Cost Sensitive One Against All with Label Dependent Features:¶
- --csoaa_ldf arg
- Use one-against-all multiclass learning with label dependent features.
- --ldf_override arg
- Override singleline or multiline from csoaa_ldf or wap_ldf, eg if stored in file
- --csoaa_rank
- Return actions sorted by score order
- --probabilities
- predict probabilites of all classes
- --wap_ldf arg
- Use weighted all-pairs multiclass learning with label dependent features.
- Specify singleline or multiline.
Interact via elementwise multiplication:¶
- --interact arg
- Put weights on feature products from namespaces <n1> and <n2>
Cost Sensitive One Against All:¶
- --csoaa arg
- One-against-all multiclass with <k> costs
Cost-sensitive Active Learning:¶
- --cs_active arg
- Cost-sensitive active learning with <k> costs
- --simulation
- cost-sensitive active learning simulation mode
- --baseline
- cost-sensitive active learning baseline
- --domination
- cost-sensitive active learning use domination. Default 1
- --mellowness arg (=0.100000001)
- mellowness parameter c_0. Default 0.1.
- --range_c arg (=0.5)
- parameter controlling the threshold for per-label cost uncertainty. Default 0.5.
- --max_labels arg (=18446744073709551615)
- maximum number of label queries.
- --min_labels arg (=18446744073709551615)
- minimum number of label queries.
- --cost_max arg (=1)
- cost upper bound. Default 1.
- --cost_min arg (=0)
- cost lower bound.

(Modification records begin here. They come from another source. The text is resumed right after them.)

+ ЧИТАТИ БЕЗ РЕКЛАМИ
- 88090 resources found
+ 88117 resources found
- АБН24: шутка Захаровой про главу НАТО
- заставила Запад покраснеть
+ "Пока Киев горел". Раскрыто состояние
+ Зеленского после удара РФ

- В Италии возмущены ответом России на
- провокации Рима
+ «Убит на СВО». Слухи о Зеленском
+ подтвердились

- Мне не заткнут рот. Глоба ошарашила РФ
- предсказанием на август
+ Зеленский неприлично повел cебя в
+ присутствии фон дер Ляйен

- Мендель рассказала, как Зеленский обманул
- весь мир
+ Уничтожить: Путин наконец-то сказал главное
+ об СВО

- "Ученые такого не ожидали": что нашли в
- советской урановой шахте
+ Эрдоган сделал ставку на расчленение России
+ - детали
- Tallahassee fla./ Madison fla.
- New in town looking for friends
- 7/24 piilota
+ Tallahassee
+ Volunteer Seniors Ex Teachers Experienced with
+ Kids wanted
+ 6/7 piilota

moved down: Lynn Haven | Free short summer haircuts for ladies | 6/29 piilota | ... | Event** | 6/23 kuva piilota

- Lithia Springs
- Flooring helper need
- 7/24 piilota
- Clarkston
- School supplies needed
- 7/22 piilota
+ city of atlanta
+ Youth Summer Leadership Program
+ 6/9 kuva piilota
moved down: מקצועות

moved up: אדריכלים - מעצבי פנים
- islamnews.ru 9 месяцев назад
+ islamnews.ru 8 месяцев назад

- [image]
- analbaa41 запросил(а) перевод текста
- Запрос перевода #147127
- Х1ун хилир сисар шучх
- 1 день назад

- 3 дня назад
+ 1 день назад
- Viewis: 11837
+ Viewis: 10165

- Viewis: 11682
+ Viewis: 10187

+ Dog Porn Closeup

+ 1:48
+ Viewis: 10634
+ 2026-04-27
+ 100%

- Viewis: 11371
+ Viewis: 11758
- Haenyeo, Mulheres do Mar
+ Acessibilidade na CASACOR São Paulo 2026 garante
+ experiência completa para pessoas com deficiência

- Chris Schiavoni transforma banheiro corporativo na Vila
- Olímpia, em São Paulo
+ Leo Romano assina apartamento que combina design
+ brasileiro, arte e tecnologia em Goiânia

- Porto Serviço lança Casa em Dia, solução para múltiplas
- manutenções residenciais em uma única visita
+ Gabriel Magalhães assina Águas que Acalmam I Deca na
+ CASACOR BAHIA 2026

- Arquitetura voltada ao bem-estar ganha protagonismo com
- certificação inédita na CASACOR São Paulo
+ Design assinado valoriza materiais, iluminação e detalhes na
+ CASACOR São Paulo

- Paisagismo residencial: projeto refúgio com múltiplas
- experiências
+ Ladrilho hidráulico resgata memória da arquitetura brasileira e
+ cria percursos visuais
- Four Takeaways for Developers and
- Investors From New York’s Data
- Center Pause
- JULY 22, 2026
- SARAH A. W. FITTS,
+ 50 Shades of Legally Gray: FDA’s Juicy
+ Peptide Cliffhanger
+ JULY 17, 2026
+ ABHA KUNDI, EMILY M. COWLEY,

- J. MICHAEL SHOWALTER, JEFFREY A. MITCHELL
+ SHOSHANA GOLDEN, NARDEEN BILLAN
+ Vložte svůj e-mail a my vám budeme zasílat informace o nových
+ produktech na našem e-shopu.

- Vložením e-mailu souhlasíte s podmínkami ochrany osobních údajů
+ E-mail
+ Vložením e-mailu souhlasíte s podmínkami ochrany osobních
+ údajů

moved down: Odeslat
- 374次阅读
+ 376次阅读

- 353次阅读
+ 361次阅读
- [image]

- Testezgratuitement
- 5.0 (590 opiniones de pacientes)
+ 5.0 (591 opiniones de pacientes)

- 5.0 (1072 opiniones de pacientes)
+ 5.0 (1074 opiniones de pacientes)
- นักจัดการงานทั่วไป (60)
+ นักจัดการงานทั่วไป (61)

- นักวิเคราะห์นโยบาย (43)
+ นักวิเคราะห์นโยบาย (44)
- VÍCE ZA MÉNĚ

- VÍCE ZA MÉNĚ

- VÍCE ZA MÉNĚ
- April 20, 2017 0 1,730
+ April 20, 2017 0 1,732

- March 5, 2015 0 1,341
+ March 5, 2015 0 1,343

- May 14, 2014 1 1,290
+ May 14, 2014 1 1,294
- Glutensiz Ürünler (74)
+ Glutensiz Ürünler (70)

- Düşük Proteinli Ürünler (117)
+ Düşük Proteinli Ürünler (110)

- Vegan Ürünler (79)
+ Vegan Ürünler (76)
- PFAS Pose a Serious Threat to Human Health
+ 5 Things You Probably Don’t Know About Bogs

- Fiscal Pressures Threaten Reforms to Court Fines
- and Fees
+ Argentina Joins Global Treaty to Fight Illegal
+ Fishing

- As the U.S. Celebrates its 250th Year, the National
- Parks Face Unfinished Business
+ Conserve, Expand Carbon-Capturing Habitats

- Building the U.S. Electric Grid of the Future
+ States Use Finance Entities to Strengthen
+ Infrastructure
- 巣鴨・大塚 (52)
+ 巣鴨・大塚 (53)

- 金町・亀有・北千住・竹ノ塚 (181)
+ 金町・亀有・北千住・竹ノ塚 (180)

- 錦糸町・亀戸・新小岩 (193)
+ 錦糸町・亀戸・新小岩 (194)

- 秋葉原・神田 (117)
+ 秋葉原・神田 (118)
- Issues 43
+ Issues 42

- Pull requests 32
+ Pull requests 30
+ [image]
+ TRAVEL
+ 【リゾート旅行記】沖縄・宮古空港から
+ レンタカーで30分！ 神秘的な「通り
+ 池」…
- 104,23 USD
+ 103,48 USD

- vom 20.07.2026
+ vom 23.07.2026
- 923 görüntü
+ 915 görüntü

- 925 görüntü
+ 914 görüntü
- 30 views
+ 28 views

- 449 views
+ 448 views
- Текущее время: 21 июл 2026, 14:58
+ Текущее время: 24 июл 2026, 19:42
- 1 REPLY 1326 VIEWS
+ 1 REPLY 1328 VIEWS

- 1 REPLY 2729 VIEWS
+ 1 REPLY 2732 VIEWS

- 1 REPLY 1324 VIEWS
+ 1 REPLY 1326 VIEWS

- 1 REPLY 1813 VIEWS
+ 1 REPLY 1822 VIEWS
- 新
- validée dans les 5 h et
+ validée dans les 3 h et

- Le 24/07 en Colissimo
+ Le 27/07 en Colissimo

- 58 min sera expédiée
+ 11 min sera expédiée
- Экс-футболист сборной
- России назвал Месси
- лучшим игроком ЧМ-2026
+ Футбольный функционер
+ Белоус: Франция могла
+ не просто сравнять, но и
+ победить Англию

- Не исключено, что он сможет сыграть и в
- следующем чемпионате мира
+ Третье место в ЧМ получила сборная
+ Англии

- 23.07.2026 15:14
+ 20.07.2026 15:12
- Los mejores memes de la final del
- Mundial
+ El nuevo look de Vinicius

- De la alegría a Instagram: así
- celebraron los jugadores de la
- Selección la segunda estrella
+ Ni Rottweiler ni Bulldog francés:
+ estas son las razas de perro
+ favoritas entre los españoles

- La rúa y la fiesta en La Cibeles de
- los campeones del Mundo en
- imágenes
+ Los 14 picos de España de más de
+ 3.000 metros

Default 0.
- --csa_debug
- print debug stuff for cs_active
Multilabel One Against All:¶
- --multilabel_oaa arg
- One-against-all multilabel with <k> labels
importance weight classes:¶
- --classweight arg
- importance weight multiplier for class
Recall Tree:¶
- --recall_tree arg
- Use online tree for multiclass
- --max_candidates arg
- maximum number of labels per leaf in the tree
- --bern_hyper arg (=1)
- recall tree depth penalty
- --max_depth arg
- maximum depth of the tree, default log_2 (#classes)
- --node_only arg (=0)
- only use node features, not full path features
- --randomized_routing arg (=0)
- randomized routing
Logarithmic Time Multiclass Tree:¶
- --log_multi arg
- Use online tree for multiclass
- --no_progress
- disable progressive validation
- --swap_resistance arg (=4)
- higher = more resistance to swap, default=4
Error Correcting Tournament Options:¶
- --ect arg
- Error correcting tournament with <k> labels
- --error arg (=0)
- errors allowed by ECT
Boosting:¶
- --boosting arg
- Online boosting with <N> weak learners
- --gamma arg (=0.100000001)
- weak learner's edge (=0.1), used only by online BBM
- --alg arg (=BBM)
- specify the boosting algorithm: BBM (default), logistic (AdaBoost.OL.W), adaptive (AdaBoost.OL)
One Against All Options:¶
- --oaa arg
- One-against-all multiclass with <k> labels
- --oaa_subsample arg
- subsample this number of negative examples when learning
- --probabilities
- predict probabilites of all classes
- --scores
- output raw scores per class
Top K:¶
- --top arg
- top k recommendation
Experience Replay:¶
- --replay_m arg
- use experience replay at a specified level [b=classification/regression, m=multiclass, c=cost sensitive] with specified buffer size
- --replay_m_count arg (=1)
- how many times (in expectation) should each example be played (default: 1 = permuting)
Binary loss:¶
- --binary
- report loss as binary classification on -1,1
Bootstrap:¶
- --bootstrap arg
- k-way bootstrap by online importance resampling
- --bs_type arg
- prediction type {mean,vote}
scorer options:¶
- --link arg (=identity)
- Specify the link function: identity, logistic, glf1 or poisson
Stagewise polynomial options:¶
- --stage_poly
- use stagewise polynomial feature learning
- --sched_exponent arg (=1)
- exponent controlling quantity of included features
- --batch_sz arg (=1000)
- multiplier on batch size before including more features
- --batch_sz_no_doubling
- batch_sz does not double
Low Rank Quadratics FA:¶
- --lrqfa arg
- use low rank quadratic features with field aware weights
Low Rank Quadratics:¶
- --lrq arg
- use low rank quadratic features
- --lrqdropout
- use dropout training for low rank quadratic features
Autolink:¶
- --autolink arg
- create link function with polynomial d
Marginal:¶
- --marginal arg
- substitute marginal label estimates for ids
- --initial_denominator arg (=1)
- initial denominator
- --initial_numerator arg (=0.5)
- initial numerator
- --compete
- enable competition with marginal features
- --update_before_learn arg (=0)
- update marginal values before learning
- --unweighted_marginals arg (=0)
- ignore importance weights when computing marginals
- --decay arg (=0)
- decay multiplier per event (1e-3 for example)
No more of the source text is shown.